▶ [Task item] Transcribe, word for word and without additions, each line below from the one containing "2048O ORGANZA EMILY" through the one containing "total: 5483.76 -> 4996.39", both ends included.
[Opening Records for processing section]
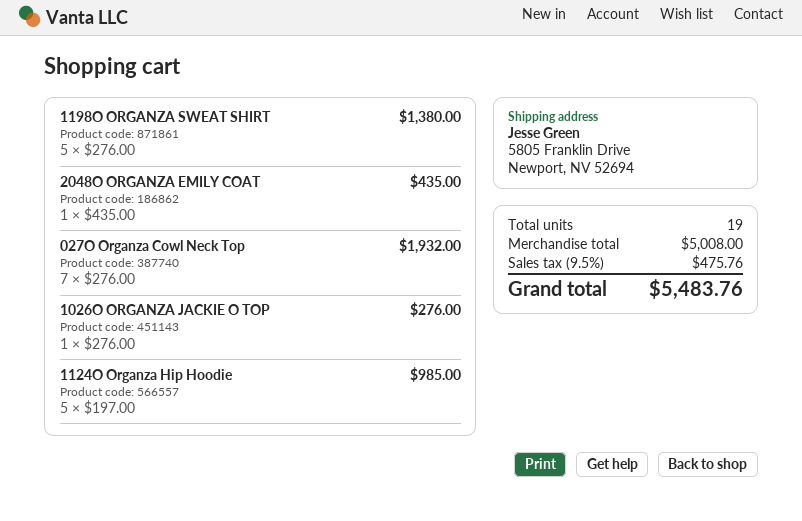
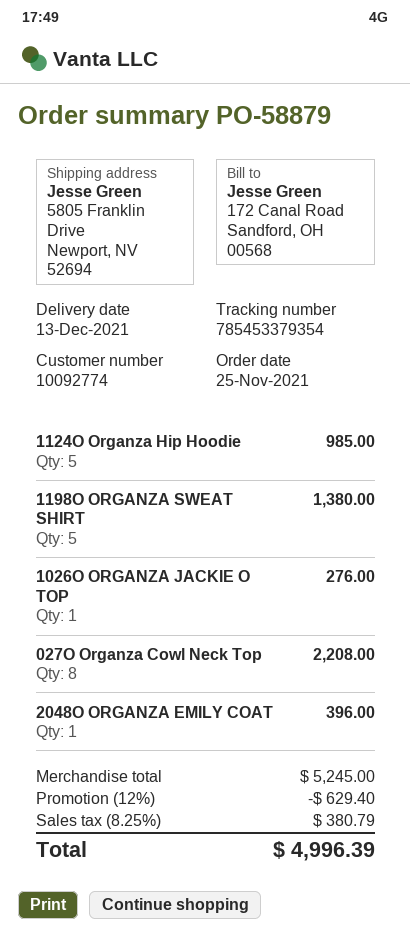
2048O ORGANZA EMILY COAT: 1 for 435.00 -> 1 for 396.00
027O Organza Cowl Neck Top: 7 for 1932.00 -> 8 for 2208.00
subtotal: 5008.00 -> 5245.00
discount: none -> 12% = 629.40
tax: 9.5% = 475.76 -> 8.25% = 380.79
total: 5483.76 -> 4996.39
[Closing Records for processing section]
[Opening Records for processing section]
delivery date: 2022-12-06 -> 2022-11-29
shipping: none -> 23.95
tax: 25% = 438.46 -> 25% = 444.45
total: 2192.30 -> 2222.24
[Closing Records for processing section]
▶ [Expected output]
2048O ORGANZA EMILY COAT: 1 for 435.00 -> 1 for 396.00
027O Organza Cowl Neck Top: 7 for 1932.00 -> 8 for 2208.00
subtotal: 5008.00 -> 5245.00
discount: none -> 12% = 629.40
tax: 9.5% = 475.76 -> 8.25% = 380.79
total: 5483.76 -> 4996.39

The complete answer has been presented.